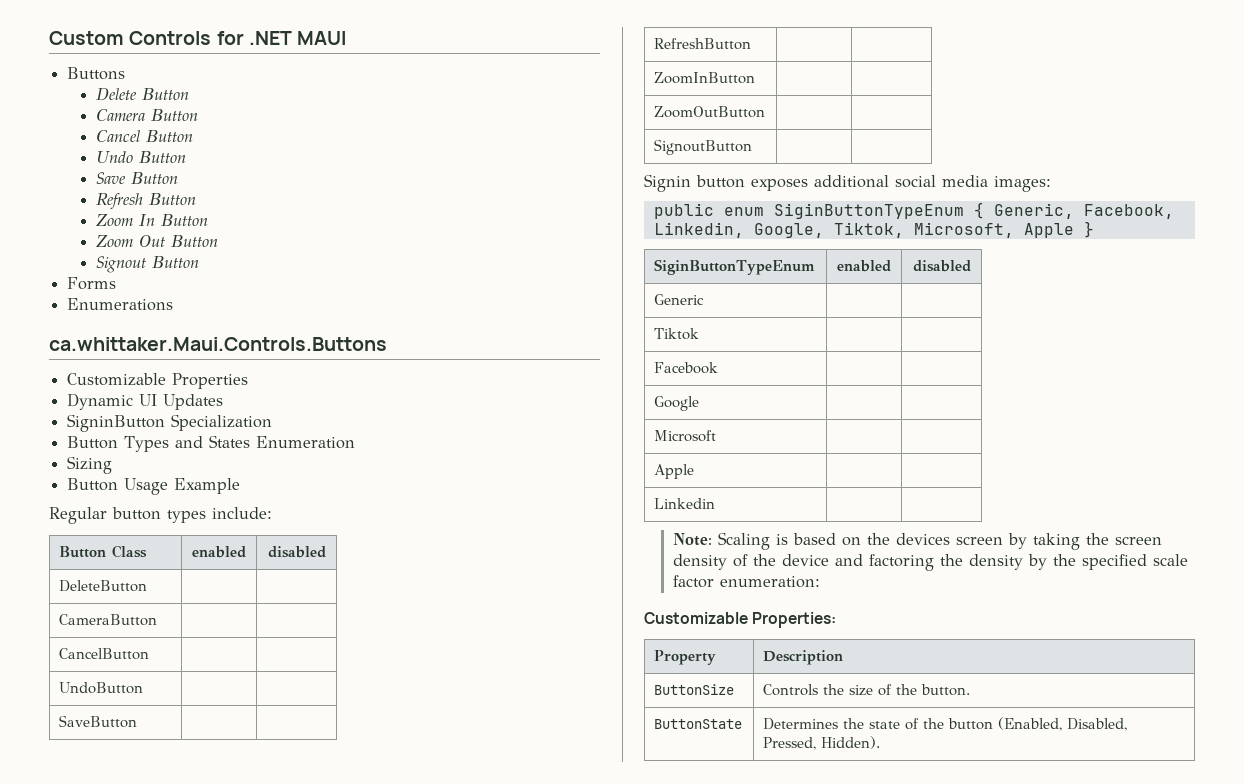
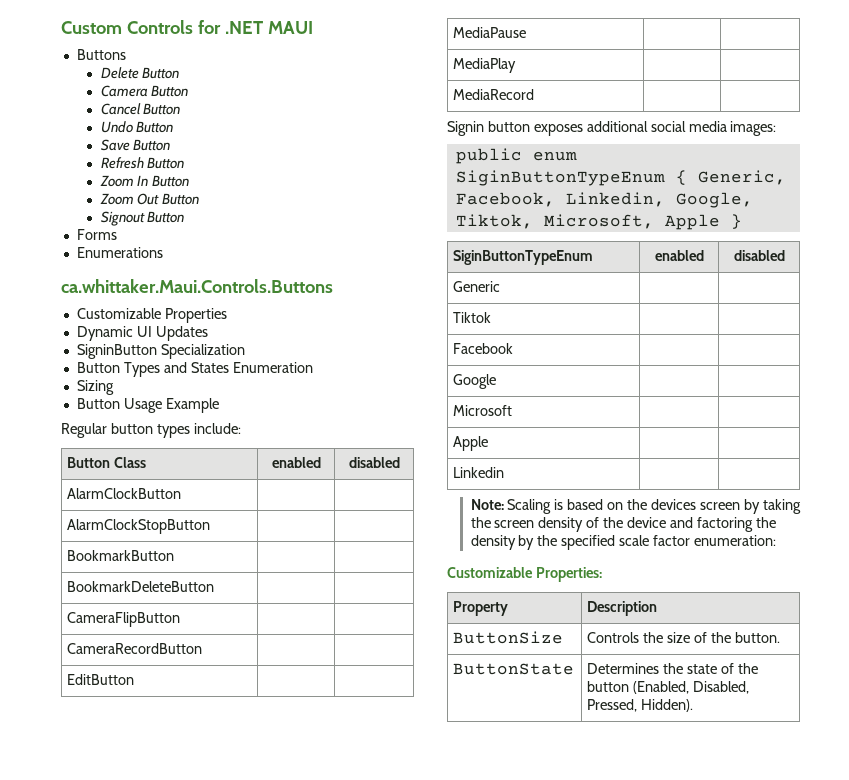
- DeleteButton | |
- CameraButton | |
- CancelButton | |
- UndoButton | |
- SaveButton | |
- RefreshButton | |
- ZoomInButton | |
- ZoomOutButton | |
- SignoutButton | |
+ AlarmClockButton | |
+ AlarmClockStopButton | |
+ BookmarkButton | |
+ BookmarkDeleteButton | |
+ CameraFlipButton | |
+ CameraRecordButton | |
+ EditButton | |
+ MediaPause | |
+ MediaPlay | |
+ MediaRecord | |

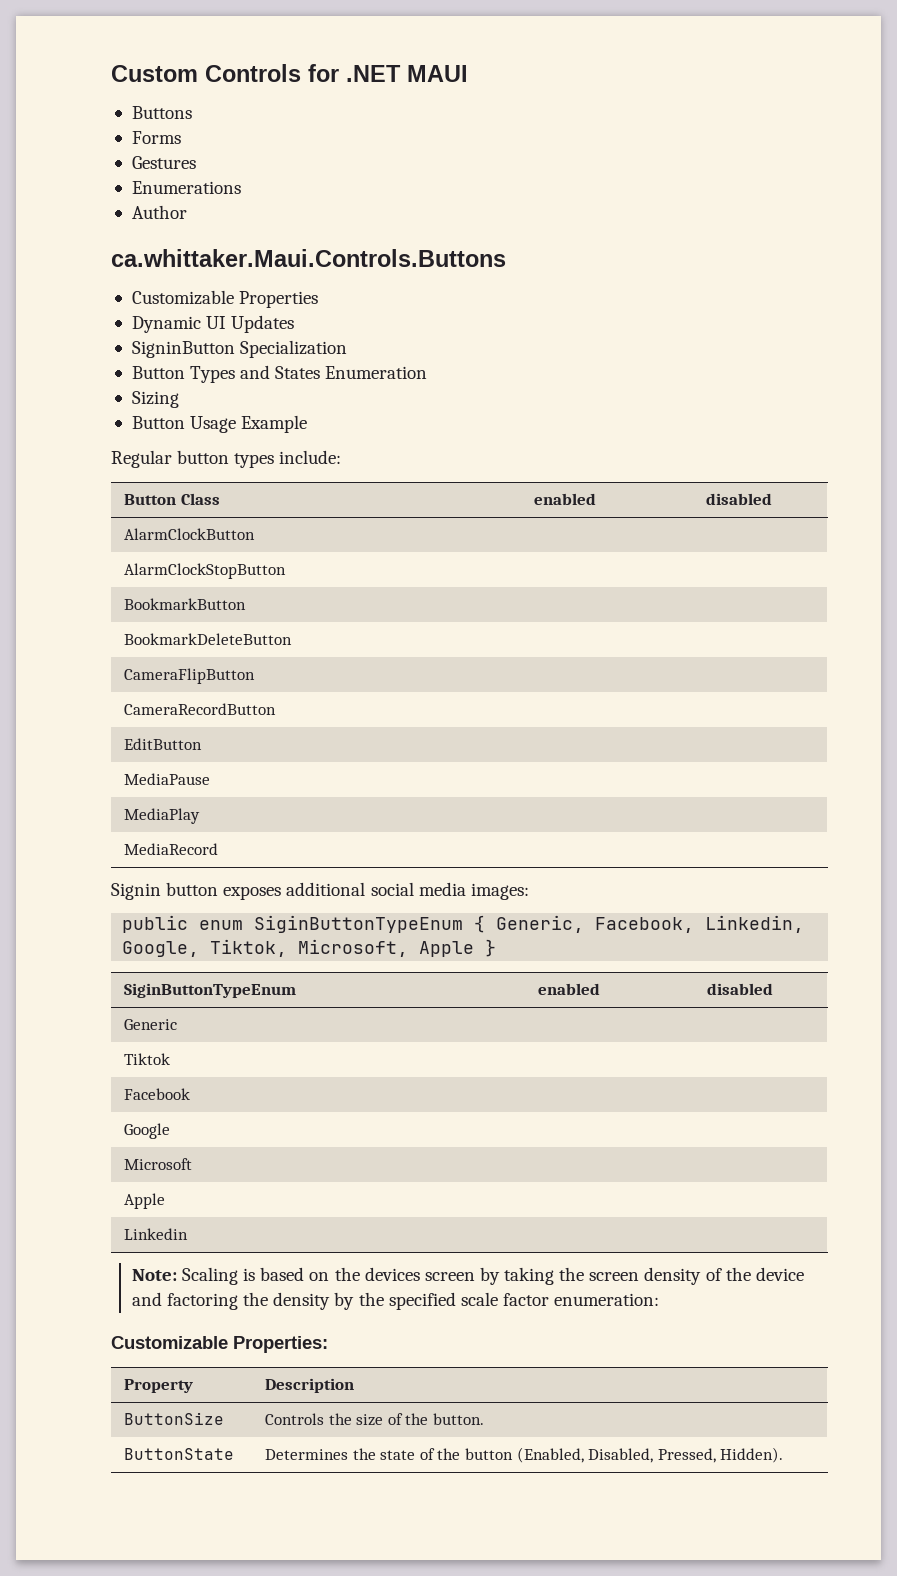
- Delete Button
- Camera Button
- Cancel Button
- Undo Button
- Save Button
- Refresh Button
- Zoom In Button
- Zoom Out Button
- Signout Button
+ Gestures
+ Author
# # # # # # #
WHAT THIS TASK INVOLVES
Exactly the lines from the one with "- CancelButton | |" through the end of the entries above must be written out, and no pictures may be included.

ANSWER TO THIS PROBLEM
- CancelButton | |
- UndoButton | |
- SaveButton | |
- RefreshButton | |
- ZoomInButton | |
- ZoomOutButton | |
- SignoutButton | |
+ AlarmClockButton | |
+ AlarmClockStopButton | |
+ BookmarkButton | |
+ BookmarkDeleteButton | |
+ CameraFlipButton | |
+ CameraRecordButton | |
+ EditButton | |
+ MediaPause | |
+ MediaPlay | |
+ MediaRecord | |

- Delete Button
- Camera Button
- Cancel Button
- Undo Button
- Save Button
- Refresh Button
- Zoom In Button
- Zoom Out Button
- Signout Button
+ Gestures
+ Author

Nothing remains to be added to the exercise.